Sur l’ensemble des 6 analyses d’association réalisées, i.e. 3 populations (Saanen, Alpine et combinées) x 2 modèles (effet SNP versus haplotype), 17 zones du génome sur 10 chromosomes différents ont été détectées au niveau chromosomique (figure 8). Le niveau de significativité du génome entier n’est toutefois jamais atteint et aucun de ces signaux ne se détache. Une de ces régions a été détectée par deux analyses à la fois, l’analyse Saanen haplotypique et l’analyse haplotypique mêlant les deux races. Cela signifie qu’il n’y a globalement pas de recoupement entre les races ni même entre les modèles d’analyse.

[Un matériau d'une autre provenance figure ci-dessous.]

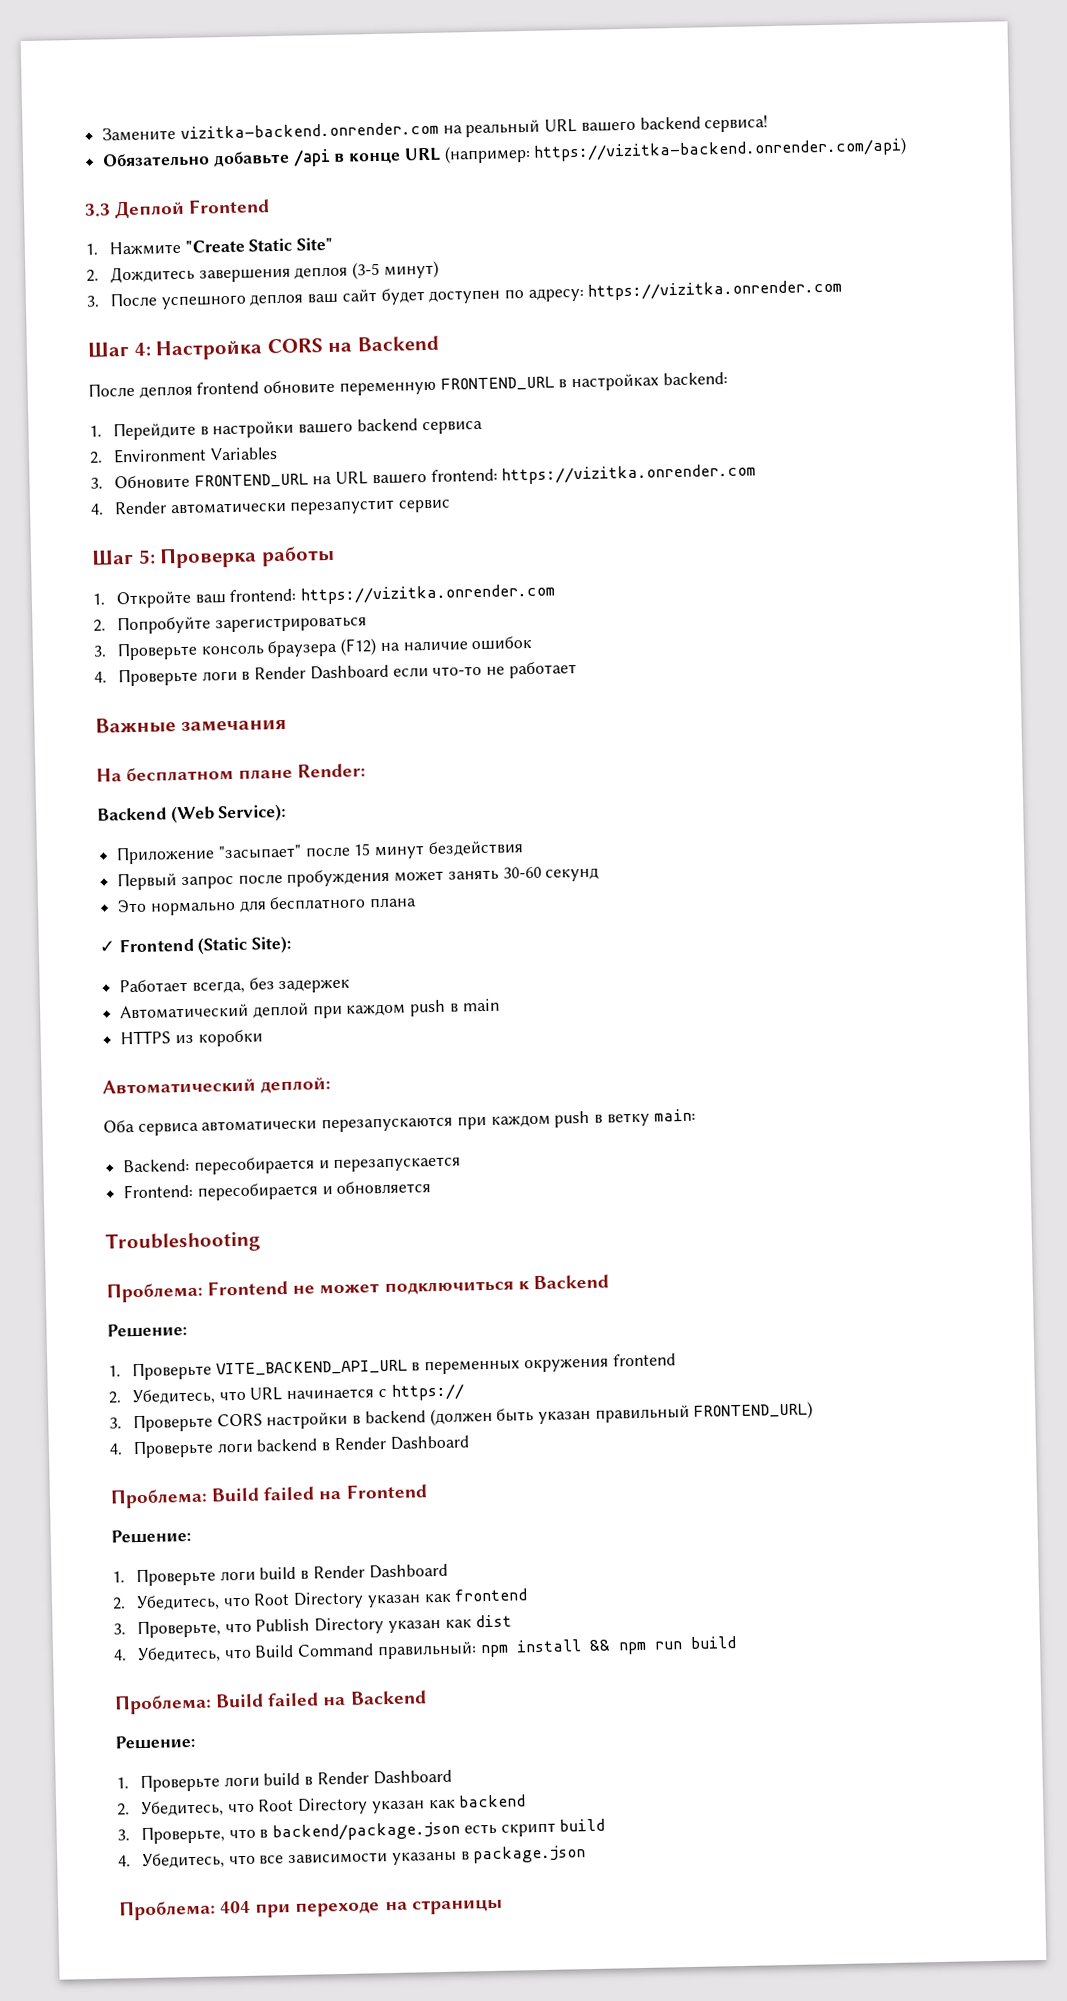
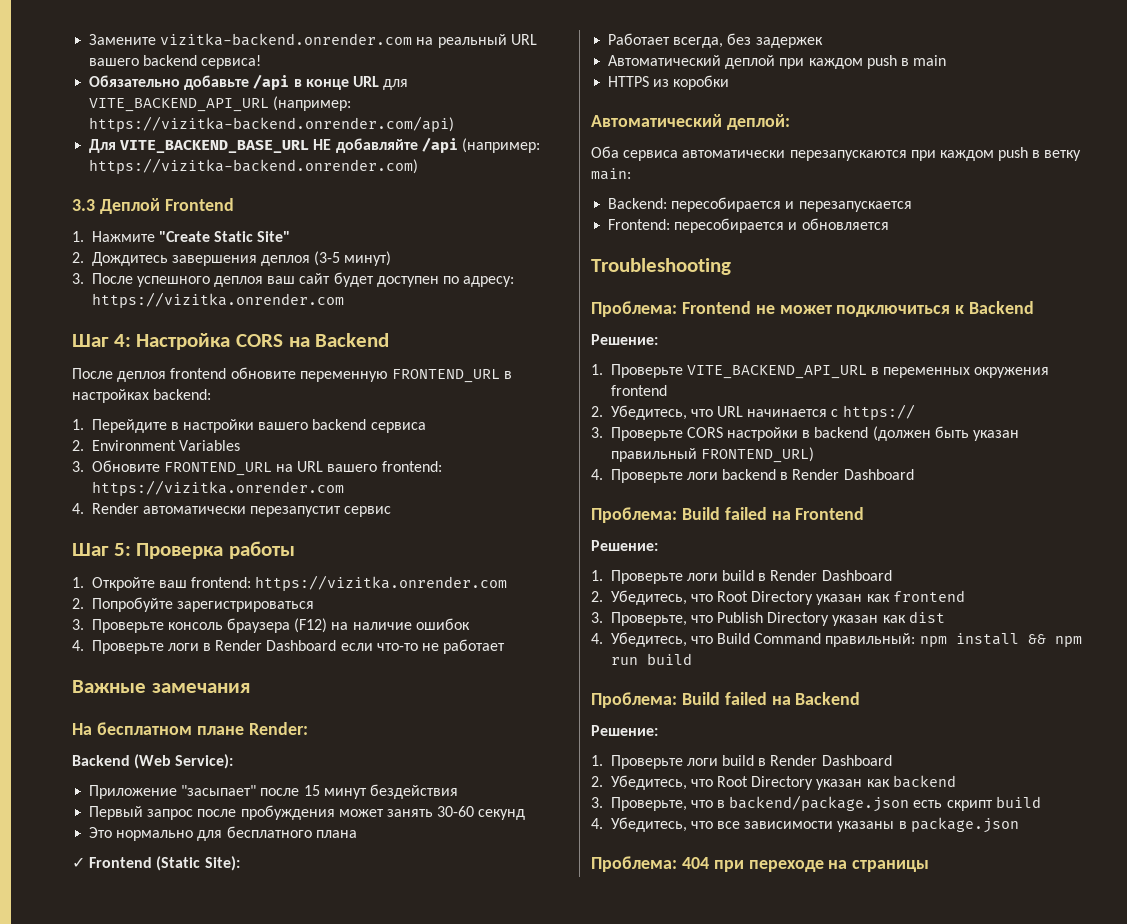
- Обязательно добавьте /api в конце URL (например: https://vizitka-backend.onrender.com/api)
+ Обязательно добавьте /api в конце URL для VITE_BACKEND_API_URL (например: https://vizitka-backend.onrender.com/api)
+ Для VITE_BACKEND_BASE_URL НЕ добавляйте /api (например: https://vizitka-backend.onrender.com)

L’ensemble de ces résultats permet de postuler un déterminisme de type polygénique pour le caractère et l’absence d’un gène à effet majeur. Parmi les QTL détectés en bovin, un seul correspond à une région orthologue de nos résultats : la zone significative sur le chromosome 13 caprin (correspondant au chromosome 5 bovin [119]). Ce signal pourrait être associé à des gènes impliqués dans la voie de signalisation des Wnt (wingless-type integration site family) qui joue notamment un rôle dans le développement embryonnaire de la glande mammaire [121].

76 L’ensemble des résultats suggère un déterminisme polygénique du caractère. Il est également possible que notre prise en compte du caractère de manière binaire (présence/absence) soit trop réductrice et que la présence de trayons surnuméraires recouvre en réalité différents caractères selon le nombre de trayons supplémentaires, leur position et le fait qu’ils soient fonctionnels ou non. Il faudrait ainsi adapter le phénotypage pour pouvoir réaliser une étude plus détaillée.